Stick to referencing irrelevant case law; science doesn’t seem to be your thing.
No 143
ShowsOn, the Department of Foreign Affairs and Trade does not have jurisdiction to interpret the meaning of the constitution. The High Court does.
The only moronic argument here is the use of an inaccurate DFAT website to disprove my contentions.
No 144
ShowsOn, where have I said that creationism is more valid than the evolution? Both concepts are merely theories, and those who subscribe to either school of thought are merely doing so based on their own opinions. I for one am not a religious person, but I have no problem with both theories being exposed such that students can make up their own minds. If you are honestly going to say that the science is now settled on how the earth came to be, then there is no point arguing with such stupidity.

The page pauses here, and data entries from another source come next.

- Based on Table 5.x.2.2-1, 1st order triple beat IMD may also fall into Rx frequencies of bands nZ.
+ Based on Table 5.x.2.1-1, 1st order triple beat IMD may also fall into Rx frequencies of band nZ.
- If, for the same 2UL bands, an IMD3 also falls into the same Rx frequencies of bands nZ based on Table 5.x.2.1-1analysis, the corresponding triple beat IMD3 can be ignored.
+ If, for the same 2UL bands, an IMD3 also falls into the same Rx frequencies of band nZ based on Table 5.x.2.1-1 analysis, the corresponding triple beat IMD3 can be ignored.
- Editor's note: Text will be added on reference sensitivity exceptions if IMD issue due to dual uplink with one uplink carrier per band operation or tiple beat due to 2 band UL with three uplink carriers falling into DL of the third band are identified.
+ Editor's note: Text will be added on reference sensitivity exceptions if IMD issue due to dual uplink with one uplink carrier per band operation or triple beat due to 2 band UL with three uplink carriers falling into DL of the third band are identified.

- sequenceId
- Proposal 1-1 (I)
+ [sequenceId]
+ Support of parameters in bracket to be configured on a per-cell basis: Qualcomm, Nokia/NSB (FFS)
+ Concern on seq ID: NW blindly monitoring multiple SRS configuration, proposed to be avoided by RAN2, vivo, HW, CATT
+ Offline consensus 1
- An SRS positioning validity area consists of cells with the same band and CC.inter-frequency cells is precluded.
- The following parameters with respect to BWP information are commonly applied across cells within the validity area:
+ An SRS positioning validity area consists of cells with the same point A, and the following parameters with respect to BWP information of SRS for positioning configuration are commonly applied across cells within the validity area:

Congratulations Generic Person
you’ve switched a monachy vs republican queston to a 1907 case muddying th herring waters with a legalistic point of diference as to what we hav Incidently no problem to me if you support a monachy
Can you tell me when a GG is appointed , does th PM consult or advise Queen of England beforehand
Anyone who thinks that Rudd is a communist is a fool.
And the reason the High Court has never had to make a determination on who Australia’s Head of State is is because it is completely obvious that it is the Queen, her heirs and successors.
If the Queen isn’t our Head of State, then that means she doesn’t do anything, and is another reason why Australia should be a republic. So you are either wrong, and we should be a republic, or you are right, which is even more reason why Australia should be a republic.
So ring them up and tell them to correct their erroneous webpage. Please make a recording of it, I want to hear them laugh at you.
OK GP, I have now read the case. The Court was discussing the disputed South Australian Senate election of 1906, a matter I am quite familiar with. The Court, in discussing the correct procedure for filling Senate vacancies, said:
“The Governor, as the officiating Constitutional Head of the State, is accordingly named as the person to whom the notification is to be given, and the notification must be regarded as addressed to him in that capacity. So, in certifying to the Governor General the names of the senators elected, chosen, or appointed the Governor must be regarded as acting in the capacity of the Constitutional Head of the State, being in that capacity the proper channel of communication with the officiating Constitutional Head of the Commonwealth, the Governor General.”
The key phrases are of course “acting in the capacity of” and “officiating”. OF COURSE the GG and the state Governors “act in the capacity” of, and “officiate” as, heads of their respective jurisdictions, because the powers of the Sovereign have been delegated to them under the respective constitutions. That doesn’t derogate from the Queen’s status as head of state, and certainly no-one in 1907 thought so.
As I noted above, the Constitution makes it clear who the head of state is, without using the expression. Do you seriously think that Sam Griffith and Andrew Inglis Clark intended to displace the Queen as head of state? Every first-year law student knows better than that.